Available data Block Start
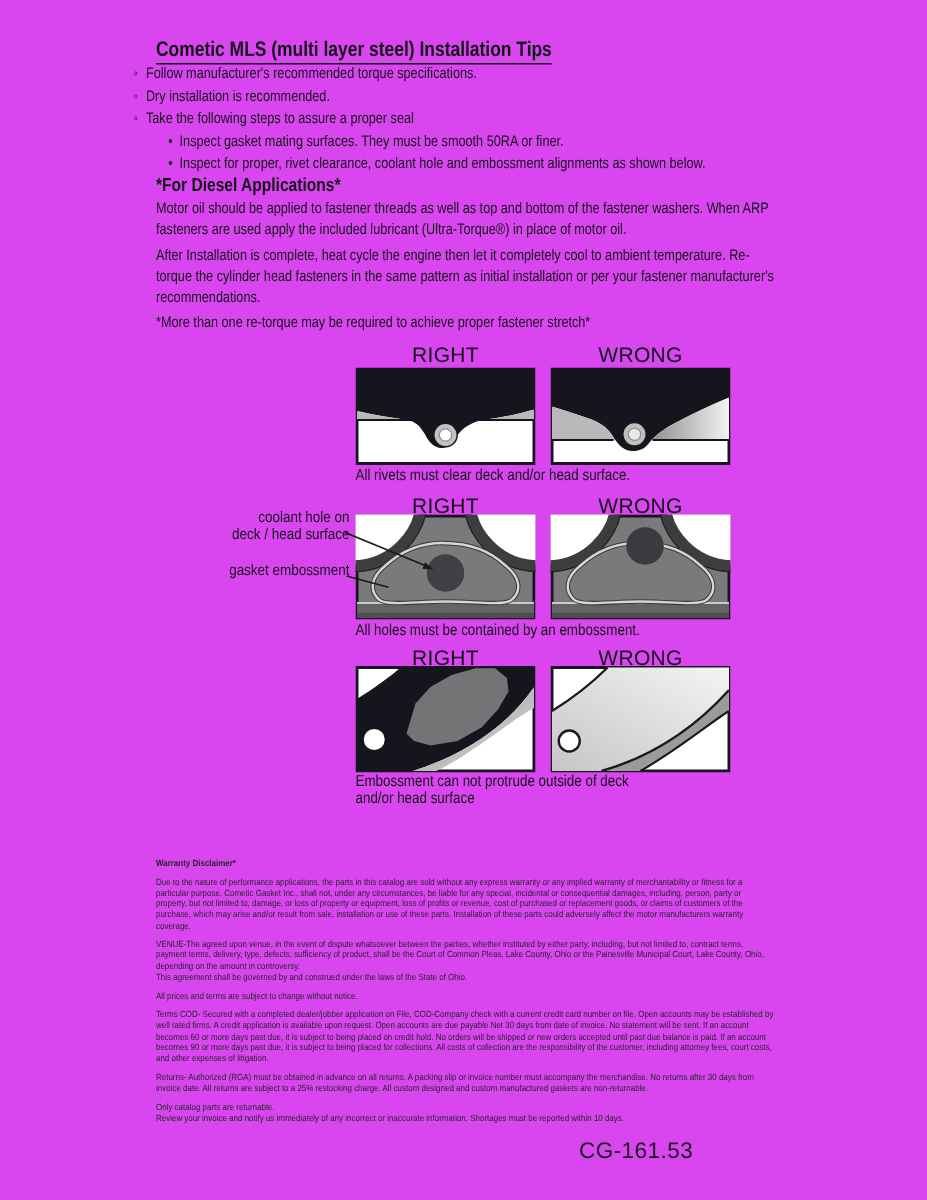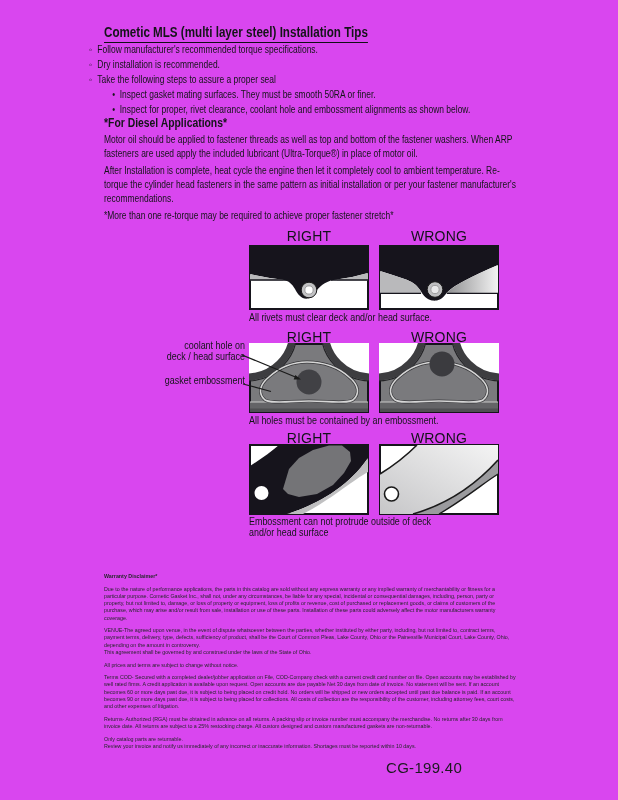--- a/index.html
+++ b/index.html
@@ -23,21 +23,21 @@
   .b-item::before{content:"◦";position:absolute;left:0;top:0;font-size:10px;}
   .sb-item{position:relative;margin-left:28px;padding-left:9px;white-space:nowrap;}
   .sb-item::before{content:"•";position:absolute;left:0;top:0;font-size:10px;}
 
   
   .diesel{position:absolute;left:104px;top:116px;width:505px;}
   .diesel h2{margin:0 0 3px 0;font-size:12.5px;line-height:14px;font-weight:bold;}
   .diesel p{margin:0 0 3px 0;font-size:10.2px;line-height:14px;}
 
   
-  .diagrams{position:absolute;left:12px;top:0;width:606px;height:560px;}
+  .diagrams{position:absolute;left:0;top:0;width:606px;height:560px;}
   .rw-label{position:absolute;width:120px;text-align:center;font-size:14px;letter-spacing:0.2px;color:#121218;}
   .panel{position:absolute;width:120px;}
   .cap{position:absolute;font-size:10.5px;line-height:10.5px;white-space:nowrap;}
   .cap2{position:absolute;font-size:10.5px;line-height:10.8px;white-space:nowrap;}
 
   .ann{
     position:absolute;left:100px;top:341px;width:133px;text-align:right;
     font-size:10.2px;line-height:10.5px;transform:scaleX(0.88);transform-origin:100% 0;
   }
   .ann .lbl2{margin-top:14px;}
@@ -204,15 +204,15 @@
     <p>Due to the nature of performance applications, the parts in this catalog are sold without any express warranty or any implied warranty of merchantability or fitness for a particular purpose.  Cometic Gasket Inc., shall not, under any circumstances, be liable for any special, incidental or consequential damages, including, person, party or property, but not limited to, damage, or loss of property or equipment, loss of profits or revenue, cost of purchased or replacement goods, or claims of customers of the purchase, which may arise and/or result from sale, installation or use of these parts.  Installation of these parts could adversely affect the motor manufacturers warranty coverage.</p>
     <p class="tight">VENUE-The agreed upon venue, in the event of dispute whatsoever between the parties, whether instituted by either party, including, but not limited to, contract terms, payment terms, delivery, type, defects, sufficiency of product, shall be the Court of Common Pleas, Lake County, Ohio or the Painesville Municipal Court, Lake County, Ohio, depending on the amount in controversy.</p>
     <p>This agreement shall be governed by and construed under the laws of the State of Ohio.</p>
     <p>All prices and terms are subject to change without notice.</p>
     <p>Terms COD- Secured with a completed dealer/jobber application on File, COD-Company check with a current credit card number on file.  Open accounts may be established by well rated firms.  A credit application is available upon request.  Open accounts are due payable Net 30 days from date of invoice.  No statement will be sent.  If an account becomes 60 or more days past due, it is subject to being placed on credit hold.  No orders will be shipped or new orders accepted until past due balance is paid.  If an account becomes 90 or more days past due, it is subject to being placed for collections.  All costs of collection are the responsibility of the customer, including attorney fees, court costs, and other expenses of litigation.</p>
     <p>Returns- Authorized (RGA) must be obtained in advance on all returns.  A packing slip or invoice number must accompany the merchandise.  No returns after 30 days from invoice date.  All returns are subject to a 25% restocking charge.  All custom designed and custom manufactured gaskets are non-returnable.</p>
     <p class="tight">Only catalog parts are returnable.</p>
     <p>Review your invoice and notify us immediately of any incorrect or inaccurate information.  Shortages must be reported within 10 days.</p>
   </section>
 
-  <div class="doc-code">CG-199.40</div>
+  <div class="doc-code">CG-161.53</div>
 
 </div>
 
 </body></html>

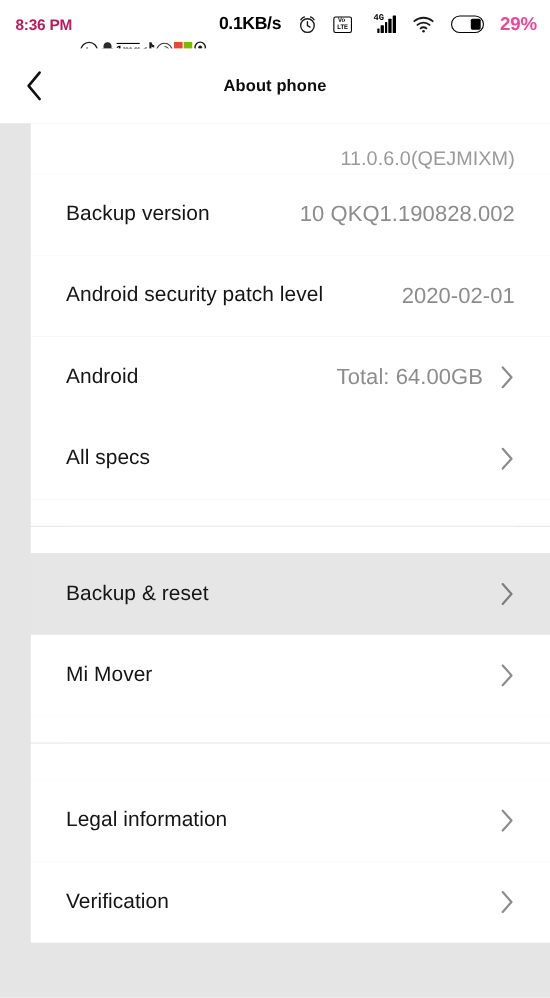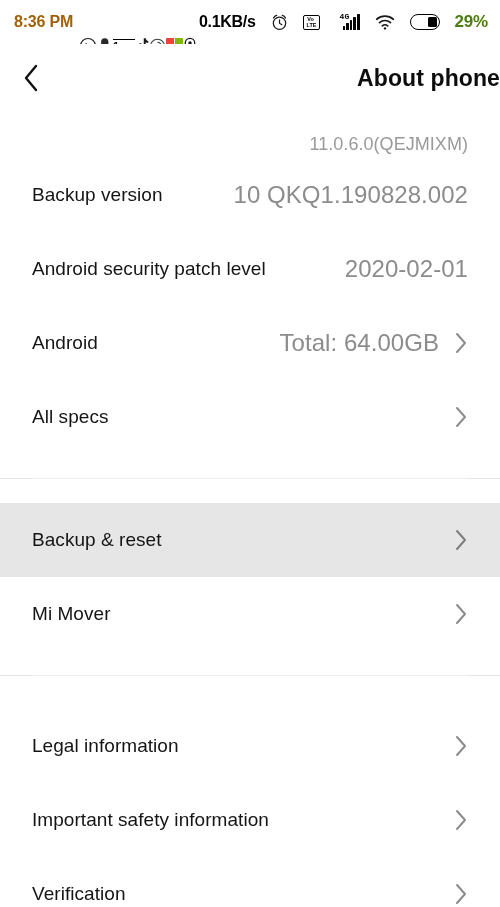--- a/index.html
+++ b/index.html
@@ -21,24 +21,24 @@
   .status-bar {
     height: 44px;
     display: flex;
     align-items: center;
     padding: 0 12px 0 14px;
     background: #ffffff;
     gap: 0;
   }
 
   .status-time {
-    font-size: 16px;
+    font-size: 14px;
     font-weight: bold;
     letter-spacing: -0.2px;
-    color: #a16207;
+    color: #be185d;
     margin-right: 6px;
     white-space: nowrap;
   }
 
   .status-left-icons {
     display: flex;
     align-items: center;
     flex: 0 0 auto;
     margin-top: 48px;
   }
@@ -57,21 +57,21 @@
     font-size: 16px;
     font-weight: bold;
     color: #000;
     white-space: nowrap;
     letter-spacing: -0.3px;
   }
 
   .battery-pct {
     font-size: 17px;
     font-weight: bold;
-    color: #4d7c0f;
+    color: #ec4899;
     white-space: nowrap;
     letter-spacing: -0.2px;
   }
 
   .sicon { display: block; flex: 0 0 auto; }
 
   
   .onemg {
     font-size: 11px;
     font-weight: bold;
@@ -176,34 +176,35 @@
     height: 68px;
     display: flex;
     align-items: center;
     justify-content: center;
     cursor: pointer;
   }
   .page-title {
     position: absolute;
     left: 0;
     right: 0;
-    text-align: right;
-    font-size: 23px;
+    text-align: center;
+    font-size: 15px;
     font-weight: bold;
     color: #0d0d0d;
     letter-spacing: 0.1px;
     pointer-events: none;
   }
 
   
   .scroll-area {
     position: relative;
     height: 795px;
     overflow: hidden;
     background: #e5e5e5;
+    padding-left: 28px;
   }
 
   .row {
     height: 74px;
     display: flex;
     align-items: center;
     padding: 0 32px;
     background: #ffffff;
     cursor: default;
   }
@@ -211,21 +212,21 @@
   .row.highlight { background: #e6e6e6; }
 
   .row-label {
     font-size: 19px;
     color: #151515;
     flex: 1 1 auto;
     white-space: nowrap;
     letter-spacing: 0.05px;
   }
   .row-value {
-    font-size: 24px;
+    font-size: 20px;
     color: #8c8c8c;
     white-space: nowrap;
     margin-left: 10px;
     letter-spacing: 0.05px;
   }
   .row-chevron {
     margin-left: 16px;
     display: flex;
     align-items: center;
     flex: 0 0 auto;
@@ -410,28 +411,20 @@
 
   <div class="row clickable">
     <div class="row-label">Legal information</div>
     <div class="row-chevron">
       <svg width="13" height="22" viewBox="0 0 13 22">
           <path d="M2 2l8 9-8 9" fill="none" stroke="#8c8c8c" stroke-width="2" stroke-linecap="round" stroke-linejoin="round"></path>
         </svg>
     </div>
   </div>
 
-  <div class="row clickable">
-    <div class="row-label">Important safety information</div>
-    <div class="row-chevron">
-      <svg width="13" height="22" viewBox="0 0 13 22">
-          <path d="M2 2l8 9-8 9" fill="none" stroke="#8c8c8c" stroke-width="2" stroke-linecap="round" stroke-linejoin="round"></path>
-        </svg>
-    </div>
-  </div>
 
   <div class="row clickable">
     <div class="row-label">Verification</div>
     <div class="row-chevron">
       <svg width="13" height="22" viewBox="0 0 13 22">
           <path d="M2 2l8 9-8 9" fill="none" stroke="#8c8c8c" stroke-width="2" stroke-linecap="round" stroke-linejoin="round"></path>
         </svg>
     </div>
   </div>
Available data Block End
Task statement: One number only, please: the count of lines in the data that hold the word "absolute".

Answer below: 11